Personal Responsibility and Black Americans

Surgeon General Jerome Adams, among too few others, has pointed out that part of the reason the Wuhan Virus is hitting minorities so much harder than others—with blacks getting the bulk of the ink on this—is because of their inaction on factors under their control.  Leave aside factors like the pre-existence of health conditions like obesity, diabetes, and hypertension, medical conditions that are generally beyond their control. Leave aside, further, that individual life-style choices can nevertheless significantly affect, if not eliminate, those conditions.

In addition to suggesting that blacks should put more of their personal attention toward those medical conditions, Adams was so rude as to suggest that blacks should exercise an additional measure of personal responsibility and do better about complying with CDC guidelines regarding preemptive measures: frequent hand washing, shelter in place except for essential tasks, and use face coverings/keep safe distances from others when in public (especially the former when the latter isn’t possible).

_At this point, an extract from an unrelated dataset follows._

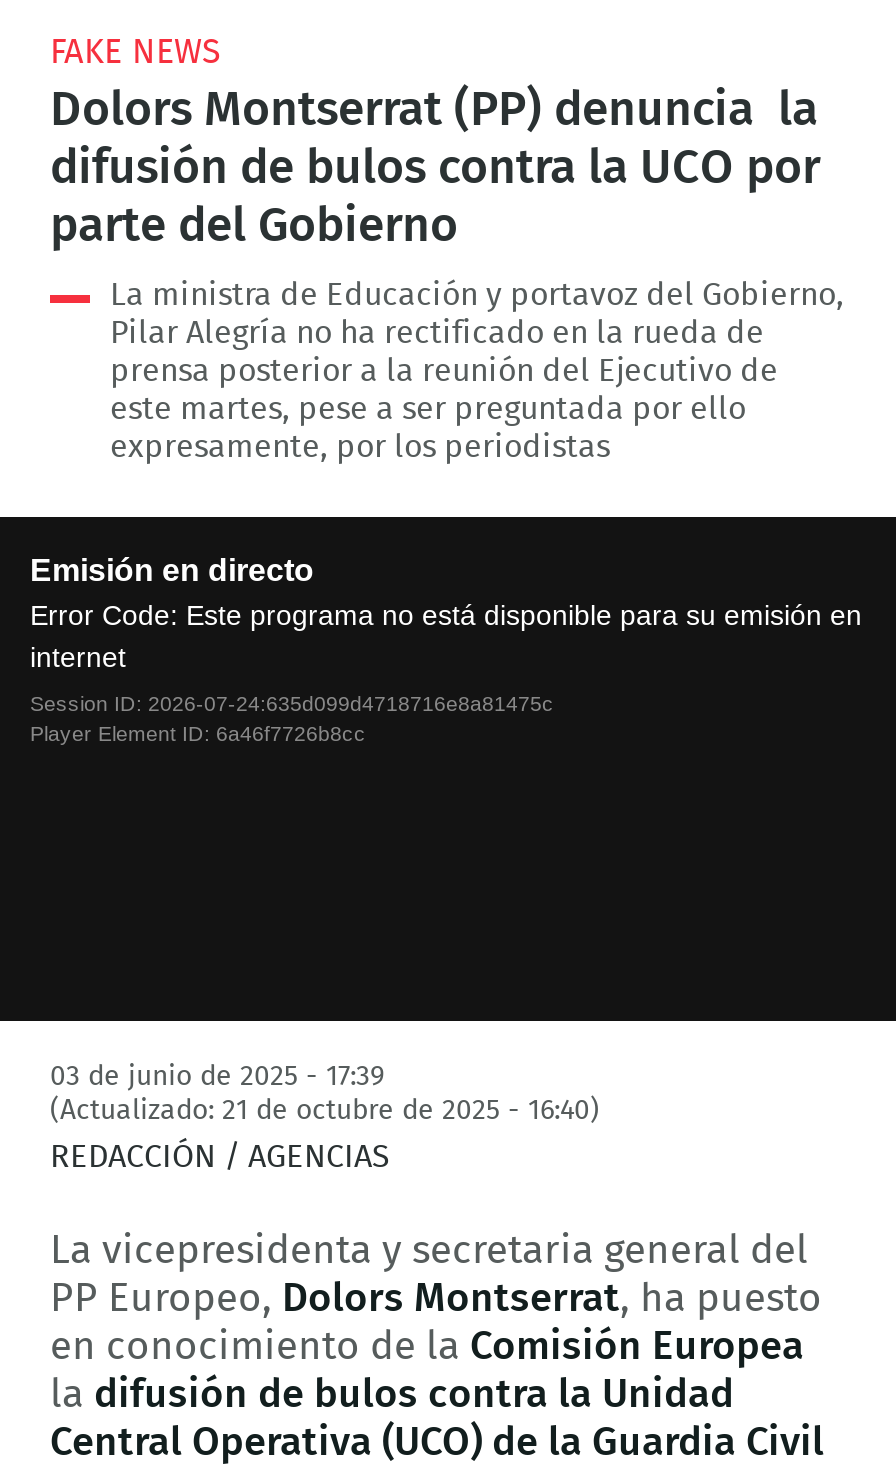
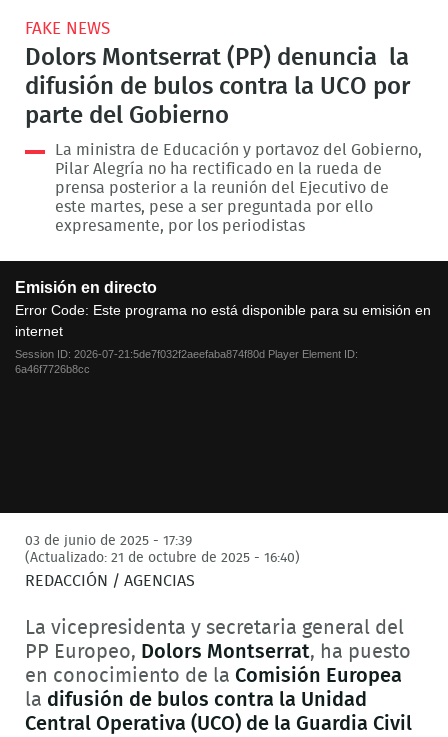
- Session ID: 2026-07-24:635d099d4718716e8a81475c
- Player Element ID: 6a46f7726b8cc
+ Session ID: 2026-07-21:5de7f032f2aeefaba874f80d Player Element ID:
+ 6a46f7726b8cc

Of course, the Left, with its race-baiters at the fore, objected, vehemently and in their own racist way.

To assert that blacks have the power to affect their own destiny was deemed racist, heartless, and outrageous.

Well, of course it was. No less a light than that icon of the Progressive movement, Woodrow Wilson, insisted to blacks that they should be grateful for the protections of segregation.

Blacks, in the eyes of the Left, simply aren’t capable of personal responsibility.